Of course, this isn't a real data service.
If the app were actually getting data from a remote server,
the getHeroes method signature would have to be asynchronous.
That's a defect we can safely ignore in this guide where our focus is on
injecting the service into the HeroList component.
{@a injector-config}
{@a bootstrap}
Register a service provider
A service is just a class in Angular until you register it with an Angular dependency injector.
An Angular injector is responsible for creating service instances and injecting them into classes like the HeroListComponent.
You rarely create an Angular injector yourself. Angular creates injectors for you as it executes the app, starting with the root injector that it creates during the bootstrap process.
You do have to register providers with an injector before the injector can create that service.

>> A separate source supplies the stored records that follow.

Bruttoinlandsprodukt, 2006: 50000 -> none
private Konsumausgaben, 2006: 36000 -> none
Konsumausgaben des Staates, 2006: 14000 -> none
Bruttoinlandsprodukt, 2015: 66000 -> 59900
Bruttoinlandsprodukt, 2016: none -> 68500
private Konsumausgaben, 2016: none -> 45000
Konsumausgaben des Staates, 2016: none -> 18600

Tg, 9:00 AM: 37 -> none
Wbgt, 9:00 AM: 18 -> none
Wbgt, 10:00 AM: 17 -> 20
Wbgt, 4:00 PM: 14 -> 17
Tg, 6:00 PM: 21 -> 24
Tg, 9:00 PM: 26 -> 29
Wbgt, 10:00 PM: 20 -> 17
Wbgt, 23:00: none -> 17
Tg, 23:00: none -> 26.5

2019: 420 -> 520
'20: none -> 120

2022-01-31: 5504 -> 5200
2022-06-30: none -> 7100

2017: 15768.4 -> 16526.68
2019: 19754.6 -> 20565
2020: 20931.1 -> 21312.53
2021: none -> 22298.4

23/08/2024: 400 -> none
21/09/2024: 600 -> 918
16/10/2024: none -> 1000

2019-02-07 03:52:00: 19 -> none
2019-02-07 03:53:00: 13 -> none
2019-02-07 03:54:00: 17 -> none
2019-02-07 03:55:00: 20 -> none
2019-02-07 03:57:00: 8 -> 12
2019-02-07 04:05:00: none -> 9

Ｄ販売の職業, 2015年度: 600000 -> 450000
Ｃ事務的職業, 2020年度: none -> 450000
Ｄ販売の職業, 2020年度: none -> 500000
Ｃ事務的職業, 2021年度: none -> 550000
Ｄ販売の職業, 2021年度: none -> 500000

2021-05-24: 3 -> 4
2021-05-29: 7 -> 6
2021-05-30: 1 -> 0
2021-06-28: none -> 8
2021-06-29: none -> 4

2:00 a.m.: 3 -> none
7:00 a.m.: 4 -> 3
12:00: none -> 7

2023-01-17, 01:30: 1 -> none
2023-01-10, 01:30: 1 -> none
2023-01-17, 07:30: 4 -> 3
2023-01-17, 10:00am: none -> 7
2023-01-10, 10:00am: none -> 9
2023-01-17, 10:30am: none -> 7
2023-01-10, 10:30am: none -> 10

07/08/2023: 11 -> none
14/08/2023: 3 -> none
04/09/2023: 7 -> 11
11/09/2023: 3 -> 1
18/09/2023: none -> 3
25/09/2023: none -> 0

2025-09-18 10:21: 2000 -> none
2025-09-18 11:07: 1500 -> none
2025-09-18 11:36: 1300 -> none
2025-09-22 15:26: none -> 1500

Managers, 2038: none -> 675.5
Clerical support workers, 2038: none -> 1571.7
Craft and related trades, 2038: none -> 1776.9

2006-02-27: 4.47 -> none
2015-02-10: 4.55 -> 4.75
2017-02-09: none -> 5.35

Providers tell the injector how to create the service. Without a provider, the injector would not know that it is responsible for injecting the service nor be able to create the service.
You'll learn much more about providers below. For now it is sufficient to know that they create services and must be registered with an injector.
You can register a provider with any Angular decorator that supports the providers array property.
Many Angular decorators accept metadata with a providers property.
The two most important examples are @Component and @NgModule.
{@a register-providers-component}
@Component providers
在组件中注册提供商
Here's a revised HeroesComponent that registers the HeroService in its providers array.
下面是修改过的HerosComponent,把HeroService注册到了它的providers数组中。
{@a register-providers-ngmodule}
@NgModule providers
In the following excerpt, the root AppModule registers two providers in its providers array.
The first entry registers the UserService class (not shown) under the UserService injection token.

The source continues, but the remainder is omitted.